Well, the "...EmptyInput" option rings a bell. :/ I don't really know much more. Is this a quirk of the amd64 platform? (But, if so, why did the release packages work without a config file?) Is this a quirk of the newer version of X?

Answers are hard to find when it comes to X. Be happy with a working config file.

gotbsd.net: technical difficulties ... resolved

The issues with gotbsd.net have been resolved. Yay!

Waiting for box to come back

This is a quick and easy tip, for the detail-oriented! Say a computer that you're interested in is down for some reason. Maybe you've rebooted it and you want to know the second that it's back on-line. Or maybe it's someone else's box and it's down and you (again) want to know as soon as it's up. You could just run ping and watch for the responses, but that's more traffic than is needed for a box that you know is down. And, what if you know it's going to be a while?

'ping' has a lot of great options and we can use those to send fewer packets and then quit as soon as the box responds. (So, if you're getting coffee or something when it comes back on-line, you're not just pinging it all day.) Here's the solution:

$ /sbin/ping -i 4 -o 10.1.2.3 ; echo -e '\a'
PING 10.1.2.3 (10.1.2.3): 56 data bytes

--- 10.1.2.3 ping statistics ---
35 packets transmitted, 1 packets received, 97.1% packet loss
round-trip min/avg/max/stddev = 2.856/2.856/2.856/0.000 ms

The '-i' option sets the wait between packets in seconds, which would have been 1 second by default. This was for an important box that I rebooted and needed to check as soon as it came back up. If the box was going to be down for a longer and/or unknown amount of time, you could set that higher, like 30 seconds. The '-o' option is what causes ping to exit as soon as it gets one good response. Then, I added the console beep ("echo -e '\a'") after the ping so I could go about something else and still be notified. (That form works for bash and sh, at the least.)

Hey, and I saved over 100 unnecessary packets! :) I did say this was for the "detail-oriented."

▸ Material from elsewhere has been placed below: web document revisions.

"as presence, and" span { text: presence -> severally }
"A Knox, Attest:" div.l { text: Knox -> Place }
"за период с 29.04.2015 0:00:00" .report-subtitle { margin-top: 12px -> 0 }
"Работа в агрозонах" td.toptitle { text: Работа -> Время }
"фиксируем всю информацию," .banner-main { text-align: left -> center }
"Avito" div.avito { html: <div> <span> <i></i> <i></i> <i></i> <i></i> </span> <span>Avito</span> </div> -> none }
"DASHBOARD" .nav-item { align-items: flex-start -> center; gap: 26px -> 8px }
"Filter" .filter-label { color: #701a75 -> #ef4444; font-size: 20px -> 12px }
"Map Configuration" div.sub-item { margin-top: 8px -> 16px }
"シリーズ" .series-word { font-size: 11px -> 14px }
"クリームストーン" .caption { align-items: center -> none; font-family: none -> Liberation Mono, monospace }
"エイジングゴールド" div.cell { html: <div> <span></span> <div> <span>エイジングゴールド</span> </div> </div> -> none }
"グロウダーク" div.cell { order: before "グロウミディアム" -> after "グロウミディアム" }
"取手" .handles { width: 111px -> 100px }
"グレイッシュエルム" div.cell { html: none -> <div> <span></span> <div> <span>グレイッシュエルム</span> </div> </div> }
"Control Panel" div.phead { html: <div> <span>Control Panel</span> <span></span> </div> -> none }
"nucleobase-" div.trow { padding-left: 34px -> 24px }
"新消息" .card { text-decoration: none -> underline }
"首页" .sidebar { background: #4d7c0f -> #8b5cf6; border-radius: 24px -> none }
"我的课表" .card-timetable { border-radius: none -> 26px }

Seriously, though, I don't like the default behavior of ping -- going on forever until you stop it. I use it often and get tired of pressing '<Ctrl>-c' all the time. That's why I alias 'ping' to 'ping -nc 5'. (And, also why I used the full path above, to escape my own alias.) I think people mostly use ping for two different things: to measure the network delay to another host and to check reachability or presence a host. My alias does a reasonable job for both of those cases. The present case is what I'd consider to be a special and less common usage: waiting for a host you know is normally reachable to come back on-line.